Chemische Signale sind für die neuronale Kommunikation im Nervensystem essentiell. So werden bei der synaptischen Transmission lokal Neurotransmitter-Moleküle aus kleinen synaptischen Vesikeln ausgeschüttet, die zugehörige postsynaptische Rezeptoren aktivieren und dort elektrische Signale erzeugen, welche wiederum im postsynaptischen Neuron verrechnet werden. Unsere Arbeitsgruppe ist besonders daran interessiert, wie auf molekularer Ebene bei der Exozytose eine Verschmelzung von Vesikeln mit der präsynaptischen Membran zustande kommt.
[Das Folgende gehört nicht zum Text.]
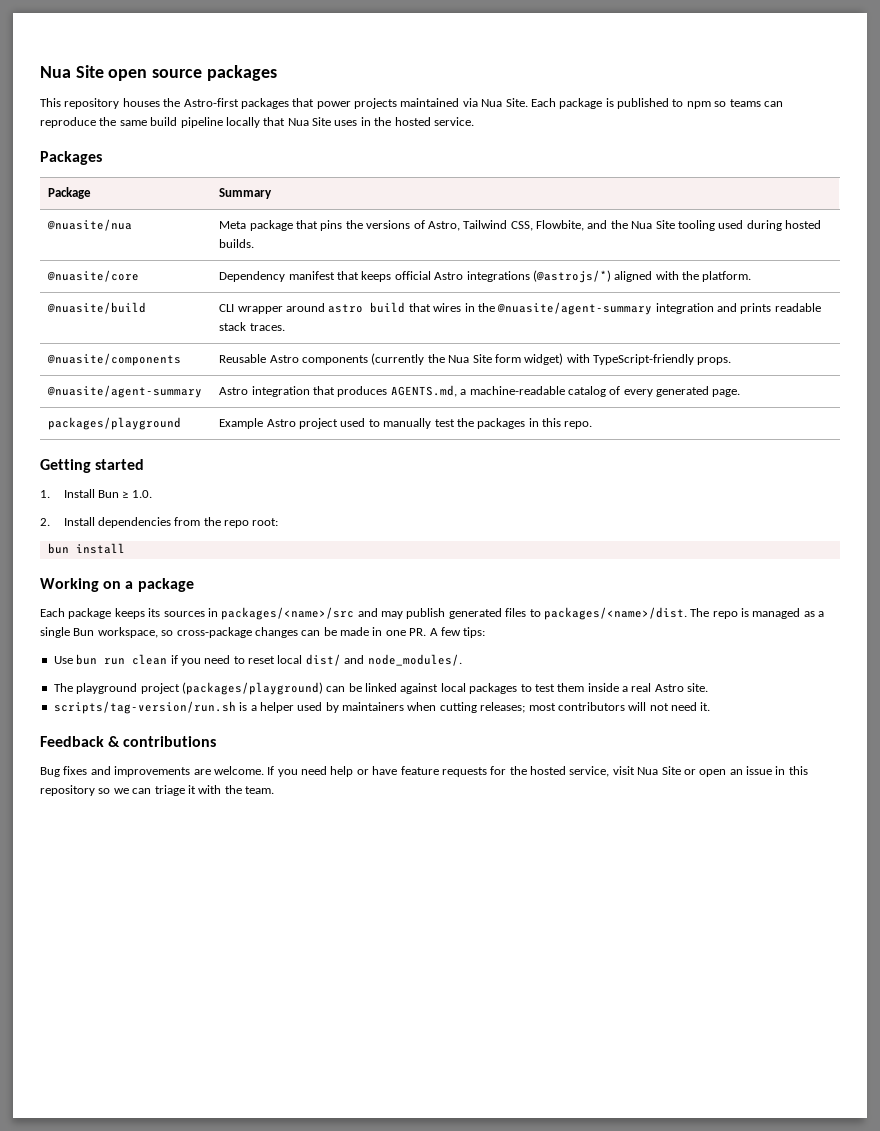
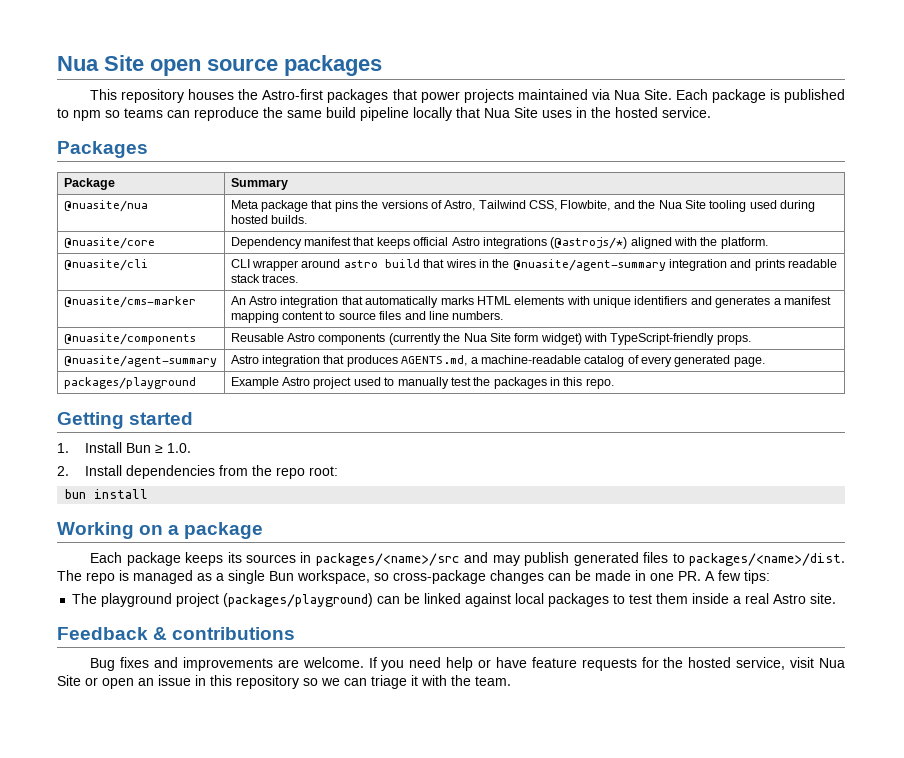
- @nuasite/build | CLI wrapper around astro build that wires in the @nuasite/agent-summary integration and prints readable stack traces.
+ @nuasite/cli | CLI wrapper around astro build that wires in the @nuasite/agent-summary integration and prints readable stack traces.
+ @nuasite/cms-marker | An Astro integration that automatically marks HTML elements with unique identifiers and generates a manifest mapping content to source files and line numbers.
- Use bun run clean if you need to reset local dist/ and node_modules/.
- scripts/tag-version/run.sh is a helper used by maintainers when cutting releases; most contributors will not need it.

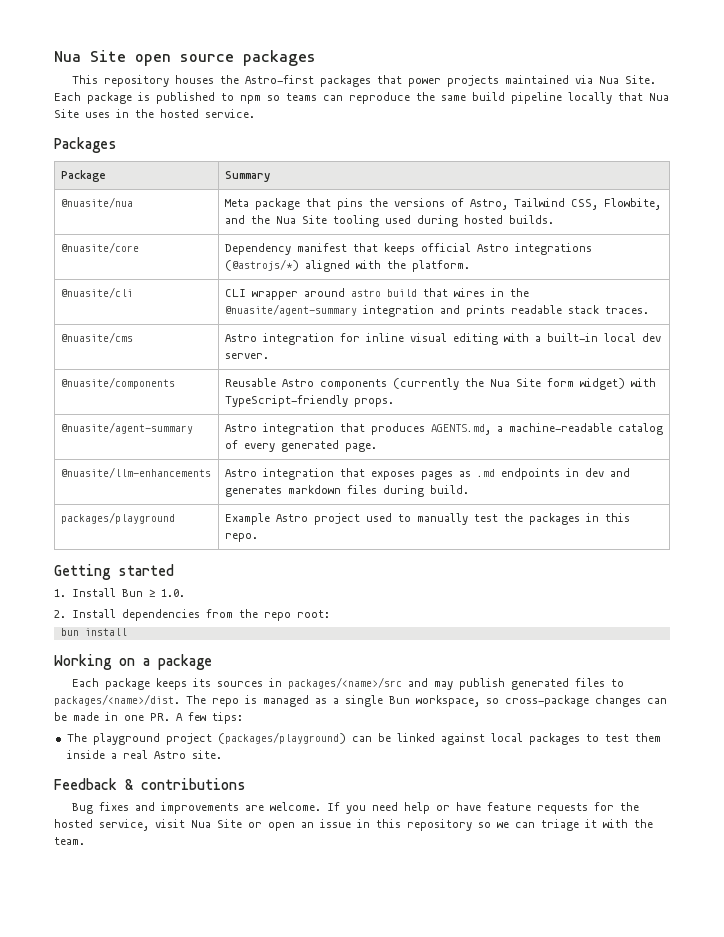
- @nuasite/cms-marker | An Astro integration that automatically marks HTML elements with unique identifiers and generates a manifest mapping content to source files and line numbers.
+ @nuasite/cms | Astro integration for inline visual editing with a built-in local dev server.
+ @nuasite/llm-enhancements | Astro integration that exposes pages as .md endpoints in dev and generates markdown files during build.

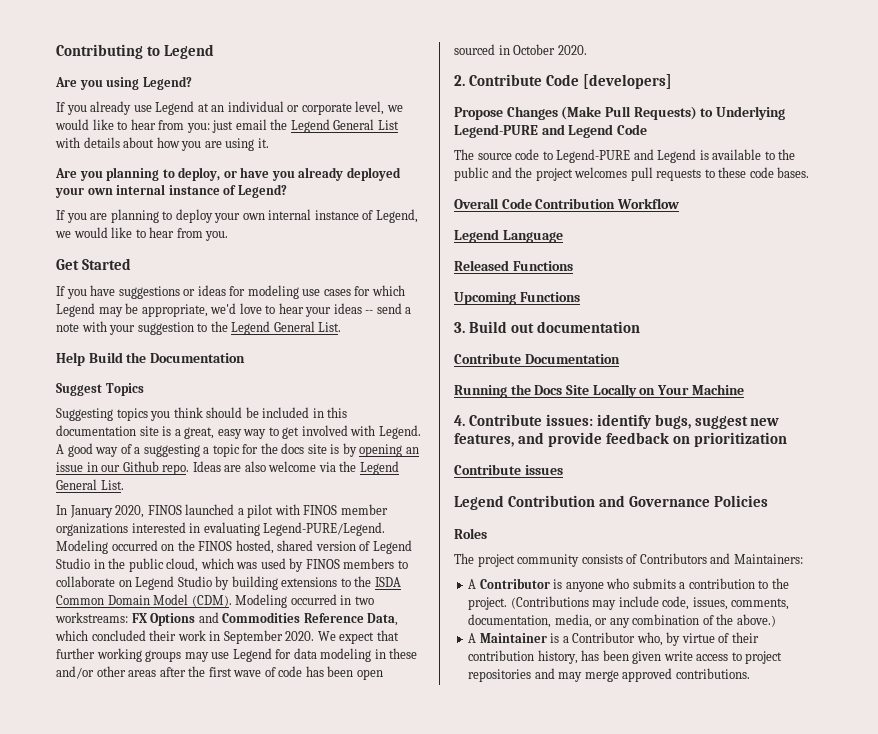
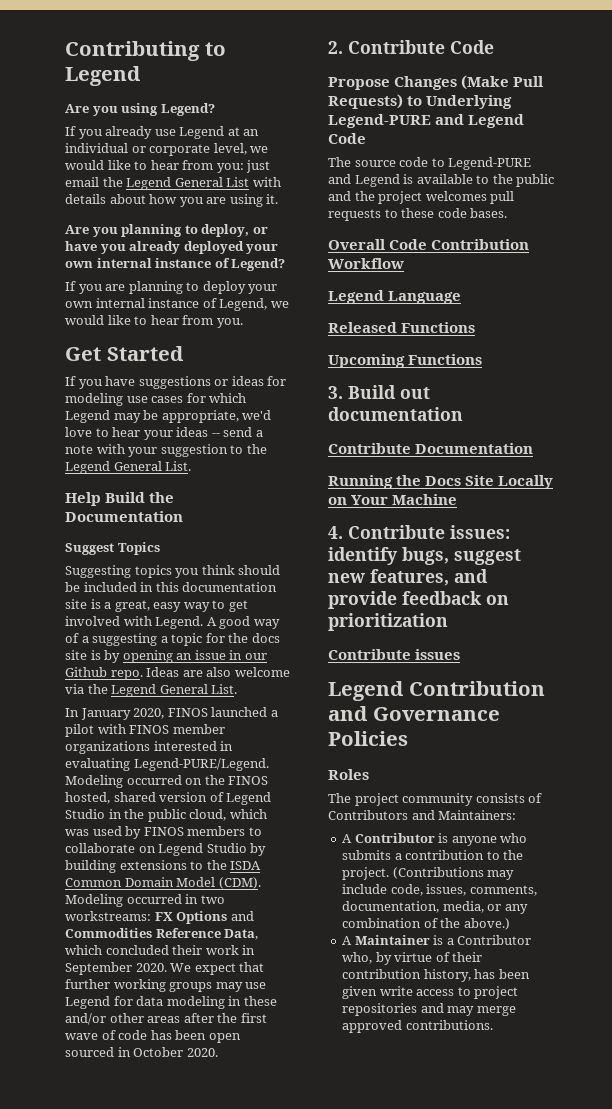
- 2. Contribute Code [developers]
+ 2. Contribute Code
In unseren bisherigen Studien haben wir deshalb Struktur-Funktionsanalysen an sogenannten SNARE-Proteinen („soluble NSF receptor“-Proteinen) durchgeführt. Dazu haben wir die funktionellen Eigenschaften von mutierten SNARE-Proteinen mit Hilfe von elektrophysiologischen (Membrankapazitätsmessungen und Amperometrie) und biochemischen Methoden charakterisiert.  Bei diesen Arbeiten haben wir uns insbesondere auf das SNARE-Protein SNAP-25 konzentriert, das zusammen mit zwei weiteren SNARE-Bindungspartnern den zentralen Fusionskomplex zwischen den Membranen bildet. Unsere Untersuchungen zeigten dabei eindrucksvoll, dass der spezielle strukturelle Aufbau von SNAP-25, bei dem zwei SNARE-Motive über eine flexible Linker-Domäne miteinander verknüpft sind, für einen schnellen und effizienten Ablauf der Membranfusion absolut erforderlich ist (Shaaban et al., 2019).

Links: Übersicht über Membranfusionsvorgänge im Bereich von Synapsen. Rechts: AMPA-Rezeptorinsertionsereignisse (SEP-GluR1) in Dendriten.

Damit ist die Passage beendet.